鲜于贲嘴角抽了抽,自动选择忍字头上一把刀。可是想了想,又忍不住问:“你好像没给我洒麻沸散。”
“用不着那东西,”闾扎好的杠头跟白板,“他们用些还行。像你这样的,就得好好疼一回,下次才长记性。”
这下鲜于贲终于确定了老友在气什么,讪讪地陪了好脸儿,“我是将军,哪有躲在后面的道理?”
“在我眼里,你就是伤员。”闾丘归收拾起针包,眼皮都不撩地说:“再来一回就不用缝了,……烂桃了,别再找我。”
鲜于贲见他要走,反射性地欲坐起拉住他却哎哟一场摔回床上,“还……真他娘的疼。”
“该。”闾丘归淡淡地挤出这个字后,眼都没撩地起身走了。在门口遇到阿紫,“一会儿去我那儿吃饭,水也让人准备了。”
“哦。”阿紫应了一声后才反应过来,敢情这是要自己去他那边过夜……
阿紫看了眼一脸大便样的鲜于贲,扑哧笑出声,心头原本的郁闷全部散去。走到床前,轻轻拍拍那只蝴蝶结,“打得挺漂亮的。”
鲜于贲闷声一声,“你也欺负我?”
“怎么会呢?”阿紫笑得恶意,“是真心觉得这结打得好看。”
鲜于贲拉了她的手,“坐下陪我一会儿。”
“陪一会儿是可以的,不过我今天在海里泡了个澡,身上有些不舒服。”阿紫抬手捏了捏他的脸蛋,“真可爱,要是在脑门上再系一朵就更漂亮了。”
鲜于贲彻底黑了脸,“我真的不是故意的。”
“没人说你是故意的,你看杠头跟白板说了吗?人家那要流血不流泪,为了你,肝脑涂地,死而后已,无怨无悔,赤胆忠心,海枯石烂……啊,用错词了。”

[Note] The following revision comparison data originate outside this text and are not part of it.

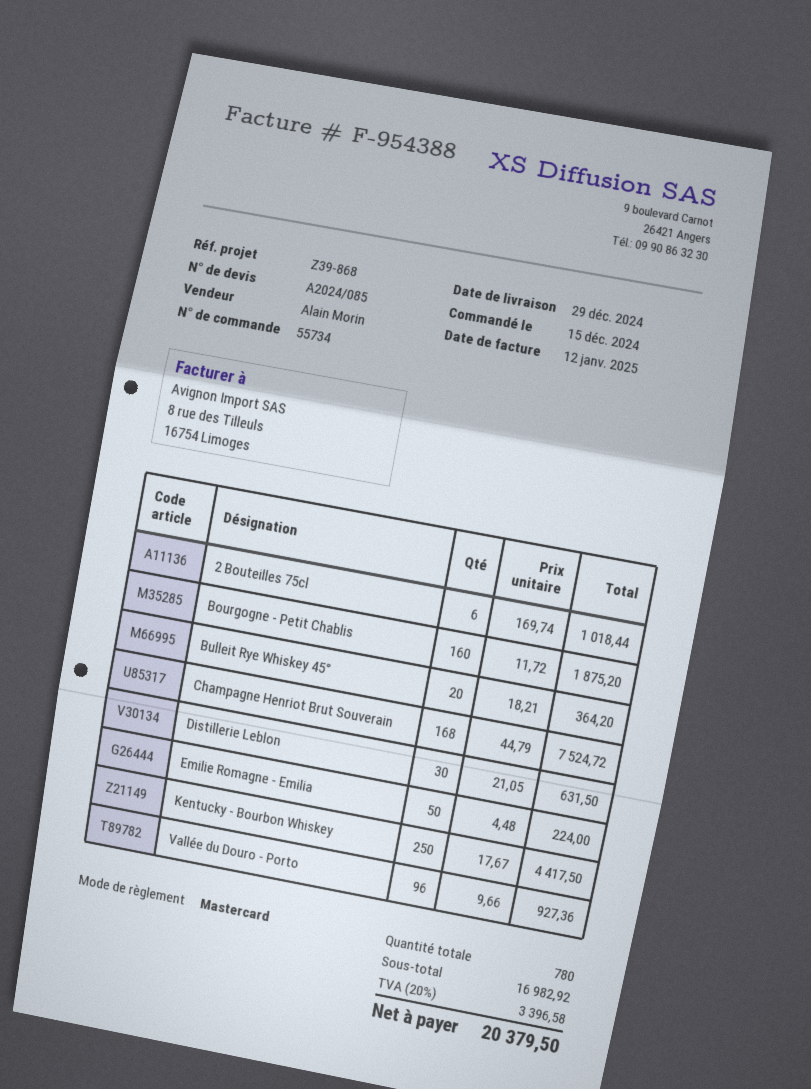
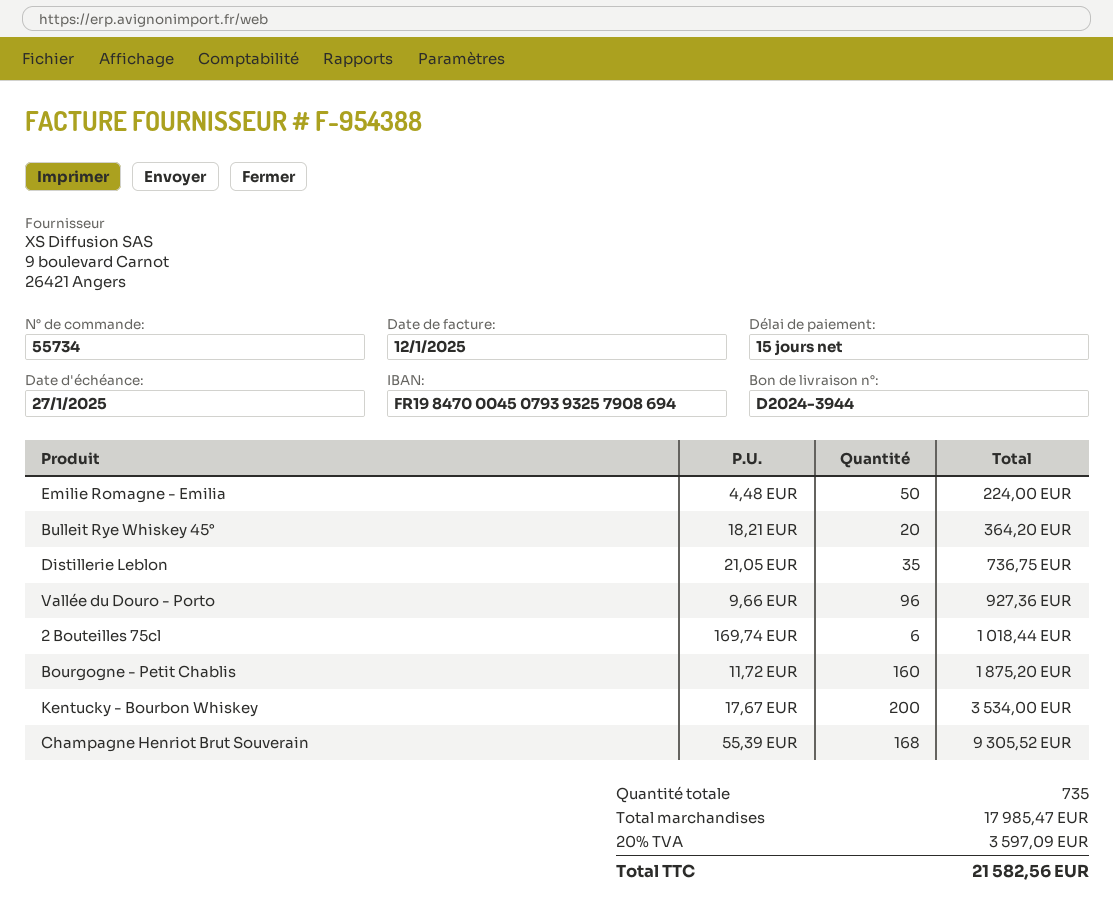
Champagne Henriot Brut Souverain: 168 x 44.79 = 7524.72 -> 168 x 55.39 = 9305.52
Distillerie Leblon: 30 x 21.05 = 631.50 -> 35 x 21.05 = 736.75
Kentucky - Bourbon Whiskey: 250 x 17.67 = 4417.50 -> 200 x 17.67 = 3534.00
total quantity: 780 -> 735
subtotal: 16982.92 -> 17985.47
tax: 20% = 3396.58 -> 20% = 3597.09
total: 20379.50 -> 21582.56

白板扑哧笑出声,连忙说:“陛下,您渴了吧?才亲沏的茶,正好入口。”
阿紫接过茶杯,“一瘸一拐的,看得我这个心疼,下去休息吧,晚上就不用过来了,睡个消停的。杠头也下去吧,跟了这么个不懂事的主子,连累你们了。”
杠头才摇头想说什么,被白板一扯,“那我们就下去了,将军这里就拜托陛下照看了。”
鲜于贲双眼一亮,感激地看了眼白板,还是这小子深知吾心。
阿紫却只是笑,并不应。
白板无奈地看了自家将军一眼,给了个您老保重的眼神,拉着木木的杠头走了。
“阿紫……”鲜于贲见屋里没了旁人,脸上浮出讨好的笑。